Analysts estimate the tax increase will add between £20 and £25 monthly to rents in England. The measure compounds earlier policy changes affecting property investors, including restrictions on mortgage interest relief, increases to stamp duty on landlord purchases, and certain provisions of the Renters’ Rights Act.
“It seems that landlords dodged the rumoured imposing of National Insurance on their income in the Budget,” noted Ryan Etchells (pictured top, centre), chief commercial officer at property lender Together. “However, the taxman will still take a sizable bite out of their incomes due to Reeves' rise in income tax rates for sole trader landlords who hold properties in their own names.
“Landlords have been hammered with increasing tax and regulation over the last few years thanks to previous policy changes. Regulatory changes, as well as the Renters’ Rights Act, means there will be more pain for landlords to contend with.
“All this will inevitably result in higher rents from next year onwards, which could force landlords to sell up altogether if they can't make the numbers stack up, worsening the UK’s rental crisis.”
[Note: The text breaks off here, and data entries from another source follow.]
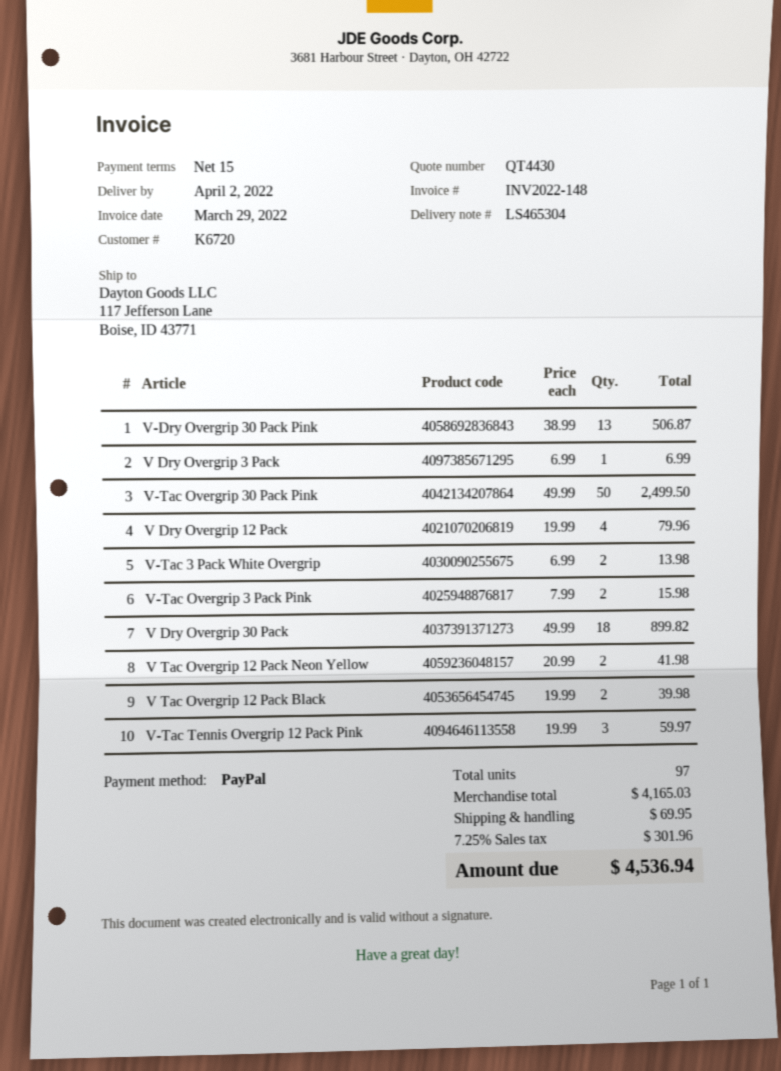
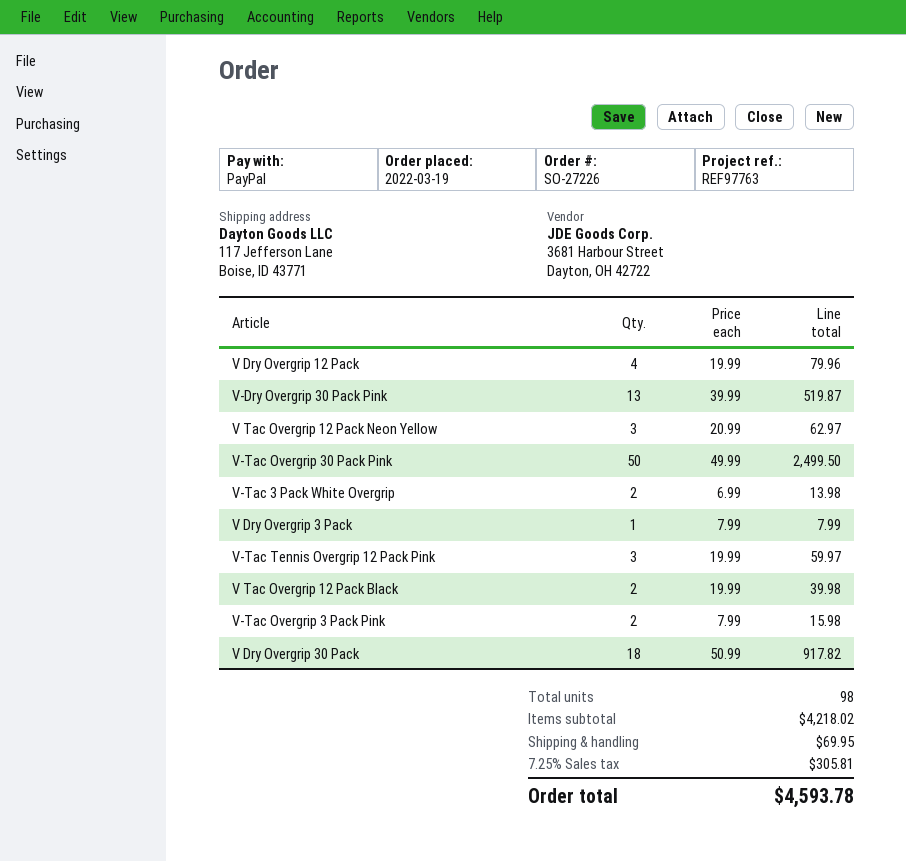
V-Dry Overgrip 30 Pack Pink: 13 x 38.99 = 506.87 -> 13 x 39.99 = 519.87
V Dry Overgrip 3 Pack: 1 x 6.99 = 6.99 -> 1 x 7.99 = 7.99
V Dry Overgrip 30 Pack: 18 x 49.99 = 899.82 -> 18 x 50.99 = 917.82
V Tac Overgrip 12 Pack Neon Yellow: 2 x 20.99 = 41.98 -> 3 x 20.99 = 62.97
total quantity: 97 -> 98
subtotal: 4165.03 -> 4218.02
tax: 7.25% = 301.96 -> 7.25% = 305.81
total: 4536.94 -> 4593.78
Paresh Raja (pictured top, second from right), chief executive of specialist lender Market Financial Solutions, also cautioned about the cumulative effect of repeated tax increases on property investors. “It feels like every Budget includes yet another jab in the ribs for landlords,” he said.
“It’s not a shock; successive governments have treated the buy-to-let sector as an easy target for squeezing tax revenue and piling on financial friction. But it needs to be said again: landlords are crucial to a healthy private rental sector, providing quality homes in high-demand areas for people who can’t or don’t want to buy.
Today they've been hit with fresh challenges. Safe to say there will be little sympathy for landlords, but the government should tread carefully – the burden of boosting the government's tax income cannot be spread unfairly, and excessive targeting of landlords risks upsetting the balance of the private rented sector by driving up rents or diminishing supply.”
However, for Steve Cox (pictured top, far right), chief commercial officer of buy-to-let lender Fleet Mortgages, it is far too early to say how the tax measures will impact supply within the private rented sector. “But of course it will require a reassessment by landlords, and we are likely to see rents being reviewed in order to maintain profits,” he added.
“I think we can be fairly certain that this decision will move landlords even further towards using corporate vehicles for their portfolios; our most recent Rental Barometer already showed 81% of all mortgage applications we received were from limited company borrowers, and the direction of travel now looks likely to move even further towards this.”